WHAT TO DO> Pull every line with the word "justify" out of the entries below.

[Data records]
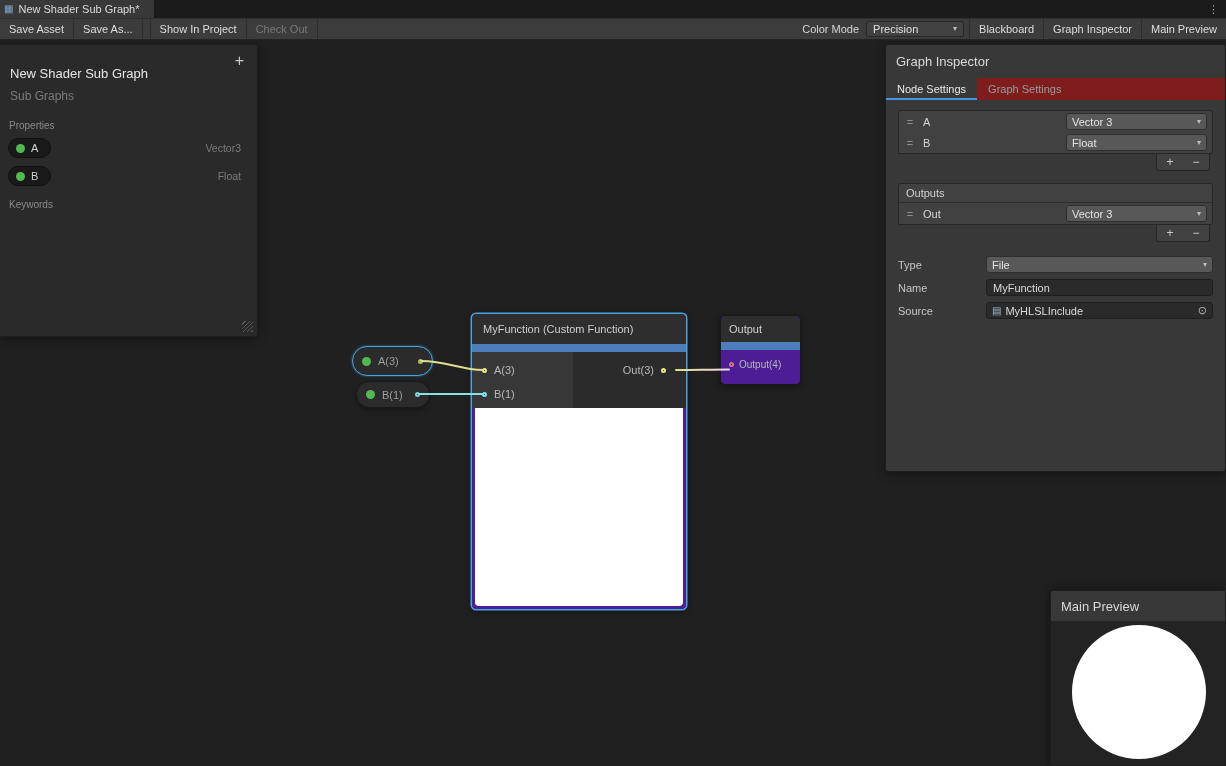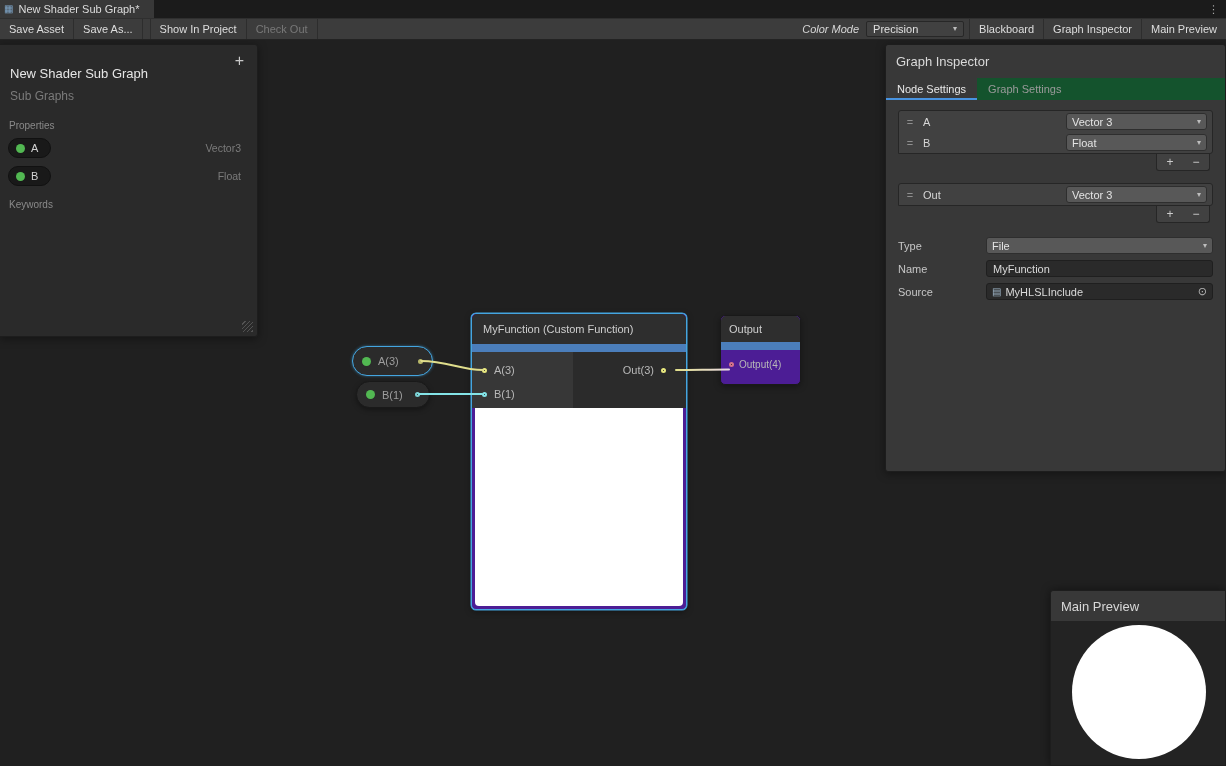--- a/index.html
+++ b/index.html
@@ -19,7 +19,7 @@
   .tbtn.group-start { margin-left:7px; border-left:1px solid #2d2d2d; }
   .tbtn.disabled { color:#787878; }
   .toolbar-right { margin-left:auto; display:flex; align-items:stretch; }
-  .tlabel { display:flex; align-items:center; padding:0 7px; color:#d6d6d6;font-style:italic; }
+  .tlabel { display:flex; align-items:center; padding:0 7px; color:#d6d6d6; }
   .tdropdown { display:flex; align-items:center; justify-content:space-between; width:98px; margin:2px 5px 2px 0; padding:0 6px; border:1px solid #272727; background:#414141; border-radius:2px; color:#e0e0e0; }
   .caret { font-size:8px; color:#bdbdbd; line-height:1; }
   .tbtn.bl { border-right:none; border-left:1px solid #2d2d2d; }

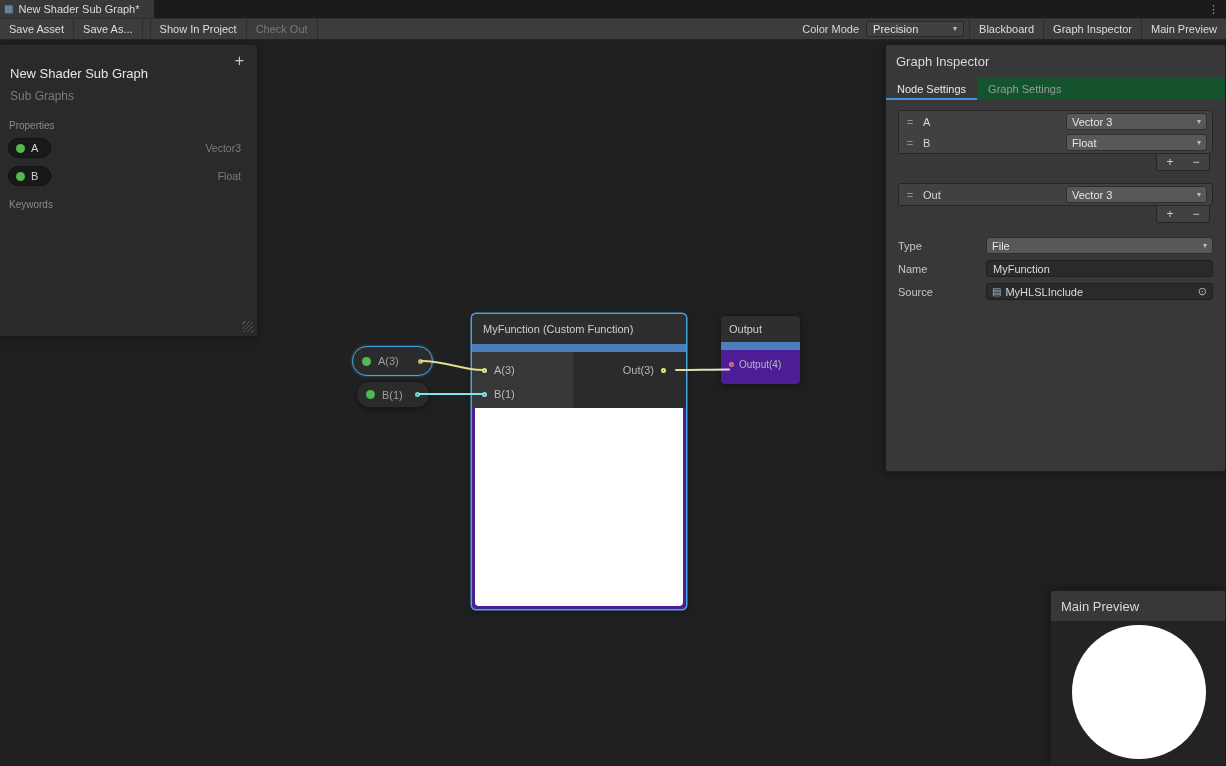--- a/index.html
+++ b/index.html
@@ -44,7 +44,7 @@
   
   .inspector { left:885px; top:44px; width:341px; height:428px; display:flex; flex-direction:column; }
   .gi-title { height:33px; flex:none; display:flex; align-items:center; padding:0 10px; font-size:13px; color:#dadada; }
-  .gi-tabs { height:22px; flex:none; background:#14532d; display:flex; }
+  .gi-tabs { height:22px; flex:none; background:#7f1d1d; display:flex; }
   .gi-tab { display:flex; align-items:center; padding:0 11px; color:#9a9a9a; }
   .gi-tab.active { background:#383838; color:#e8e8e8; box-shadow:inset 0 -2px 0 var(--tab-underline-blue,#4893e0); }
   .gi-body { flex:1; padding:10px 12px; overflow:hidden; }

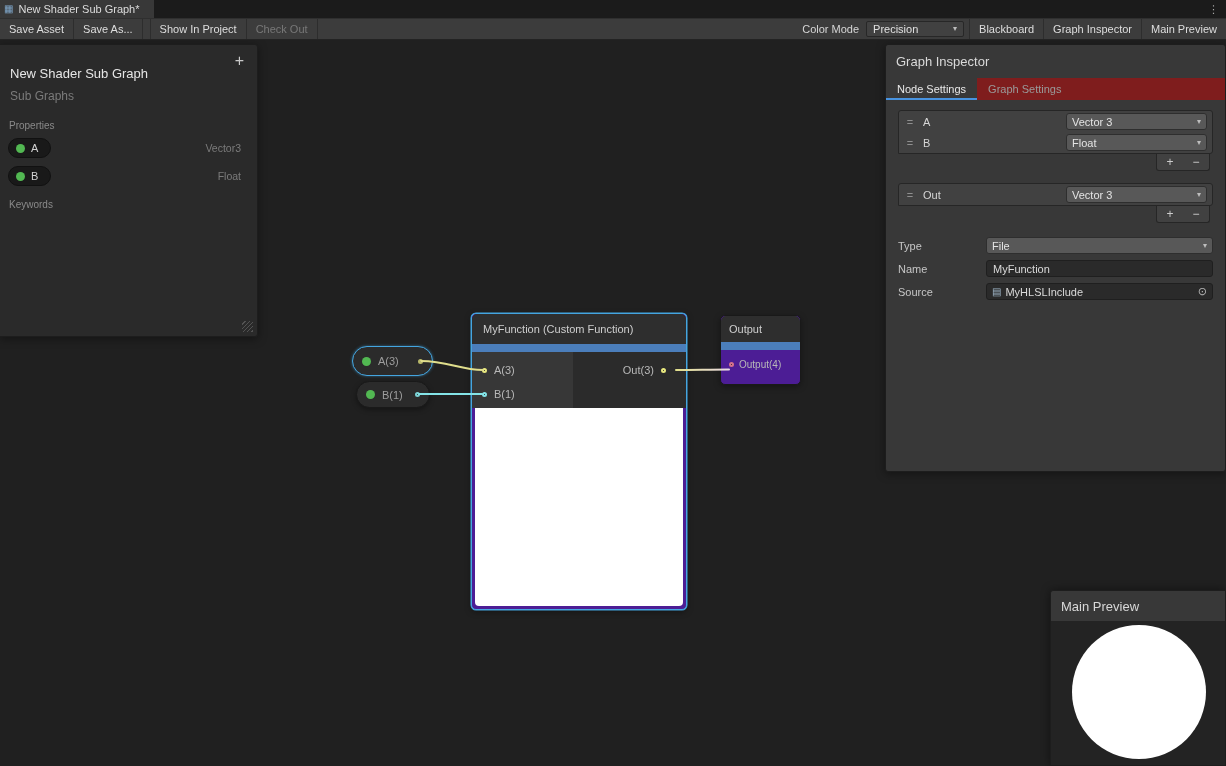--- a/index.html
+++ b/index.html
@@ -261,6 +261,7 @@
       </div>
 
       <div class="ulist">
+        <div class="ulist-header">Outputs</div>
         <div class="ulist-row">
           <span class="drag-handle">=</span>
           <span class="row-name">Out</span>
==
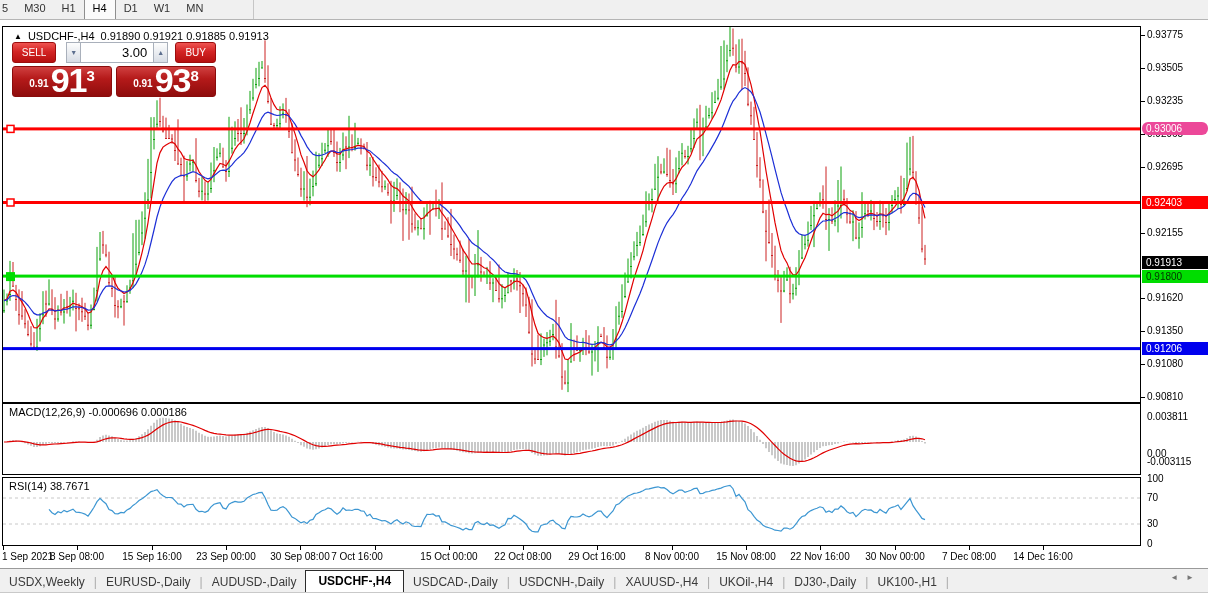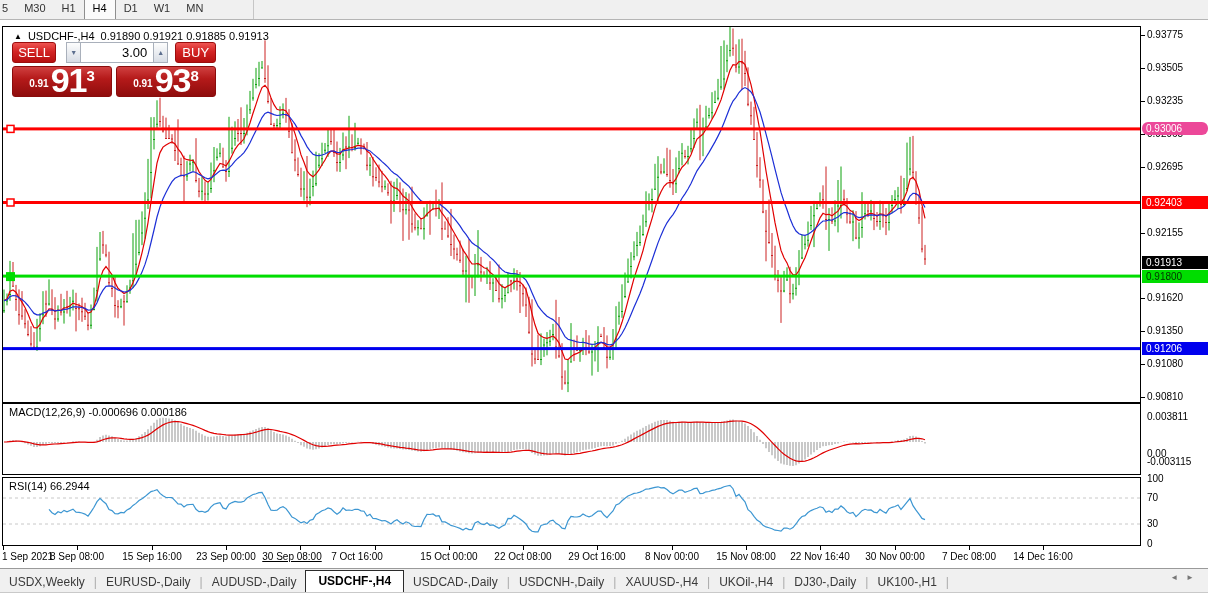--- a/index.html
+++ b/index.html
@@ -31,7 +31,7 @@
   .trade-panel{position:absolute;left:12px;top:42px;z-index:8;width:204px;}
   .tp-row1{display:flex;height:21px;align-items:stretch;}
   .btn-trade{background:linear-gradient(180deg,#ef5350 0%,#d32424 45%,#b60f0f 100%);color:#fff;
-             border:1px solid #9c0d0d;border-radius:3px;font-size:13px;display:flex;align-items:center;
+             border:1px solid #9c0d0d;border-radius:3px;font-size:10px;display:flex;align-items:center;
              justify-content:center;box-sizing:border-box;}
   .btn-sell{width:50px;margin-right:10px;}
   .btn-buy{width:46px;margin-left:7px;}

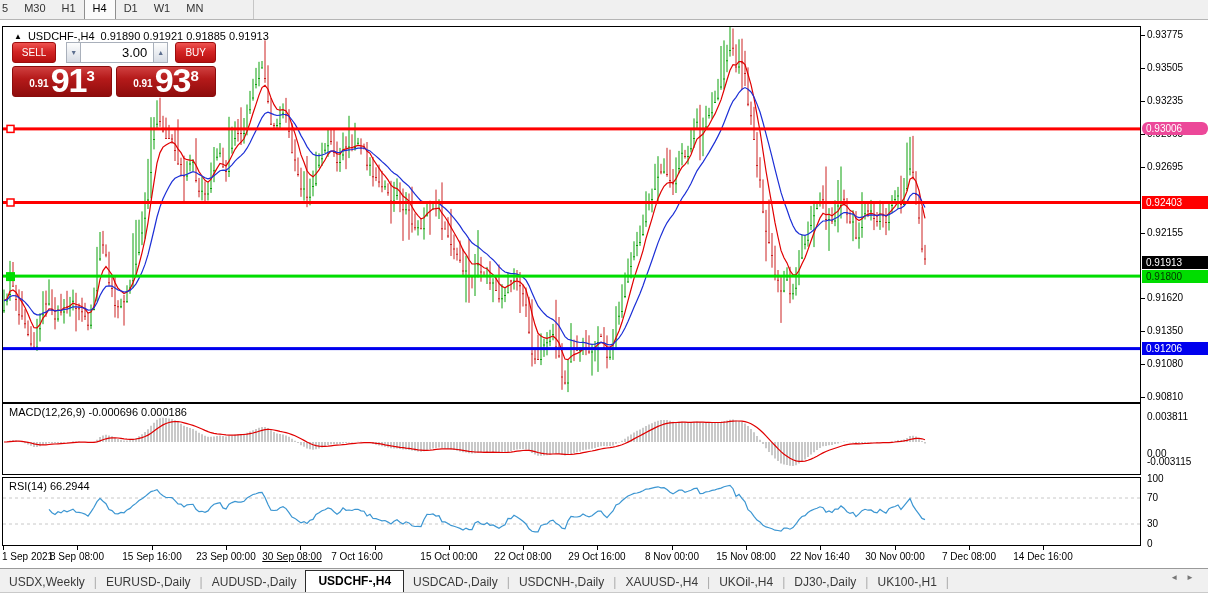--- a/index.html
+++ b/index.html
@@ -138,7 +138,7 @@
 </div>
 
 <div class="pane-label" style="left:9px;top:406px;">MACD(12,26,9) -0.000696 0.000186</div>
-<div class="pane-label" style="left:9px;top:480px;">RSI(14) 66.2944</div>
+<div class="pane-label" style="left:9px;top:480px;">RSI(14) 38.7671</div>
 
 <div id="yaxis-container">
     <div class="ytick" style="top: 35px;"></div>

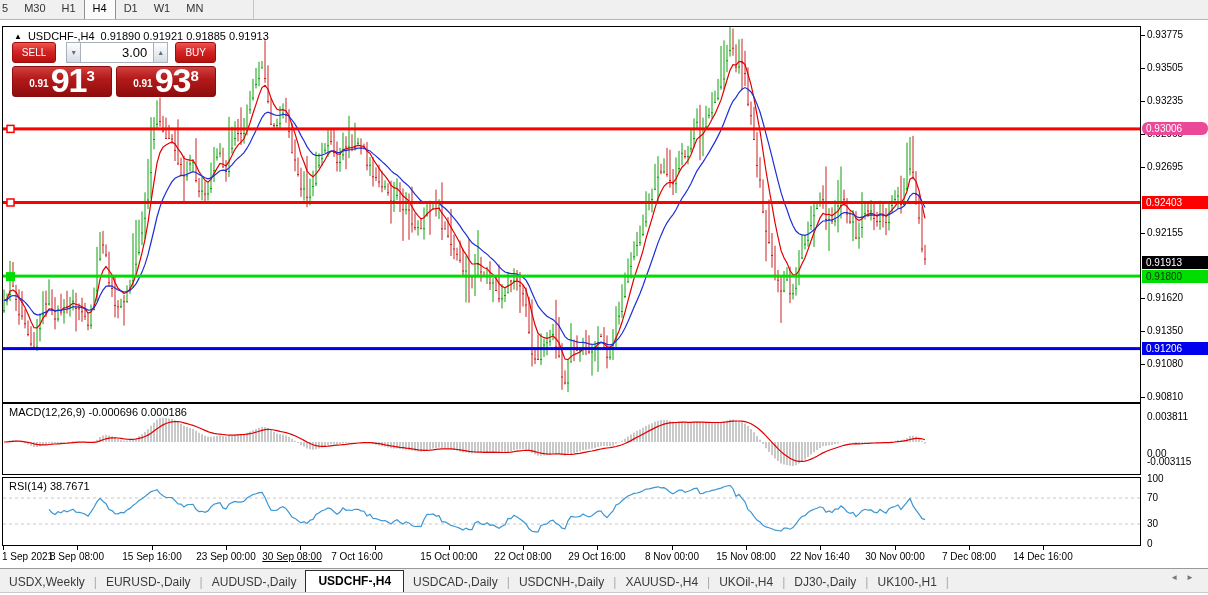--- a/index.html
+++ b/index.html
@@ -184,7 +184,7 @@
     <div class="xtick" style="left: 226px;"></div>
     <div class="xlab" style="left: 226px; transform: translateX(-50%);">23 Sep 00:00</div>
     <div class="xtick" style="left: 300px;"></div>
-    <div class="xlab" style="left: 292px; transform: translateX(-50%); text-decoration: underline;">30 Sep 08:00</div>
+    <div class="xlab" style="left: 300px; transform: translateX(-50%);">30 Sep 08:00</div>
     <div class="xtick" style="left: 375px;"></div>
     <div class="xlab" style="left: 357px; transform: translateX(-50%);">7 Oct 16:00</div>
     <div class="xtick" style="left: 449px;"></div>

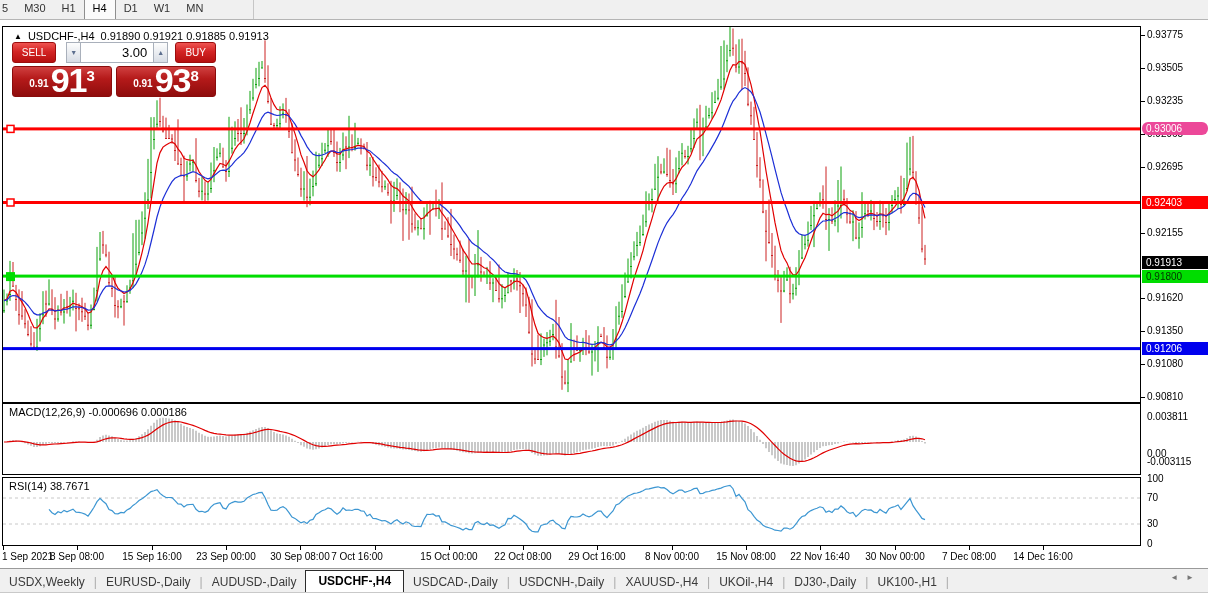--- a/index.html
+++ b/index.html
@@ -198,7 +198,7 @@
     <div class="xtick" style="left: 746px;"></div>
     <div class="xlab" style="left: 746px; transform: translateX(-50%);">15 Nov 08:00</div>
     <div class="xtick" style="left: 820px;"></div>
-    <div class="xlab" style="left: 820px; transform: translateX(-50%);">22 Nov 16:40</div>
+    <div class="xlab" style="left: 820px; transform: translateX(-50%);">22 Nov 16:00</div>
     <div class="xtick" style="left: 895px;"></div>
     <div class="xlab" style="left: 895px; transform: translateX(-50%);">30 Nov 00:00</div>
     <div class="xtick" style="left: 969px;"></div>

RESPONSE BOX>
   .tdropdown { display:flex; align-items:center; justify-content:space-between; width:98px; margin:2px 5px 2px 0; padding:0 6px; border:1px solid #272727; background:#414141; border-radius:2px; color:#e0e0e0; }
              justify-content:center;box-sizing:border-box;}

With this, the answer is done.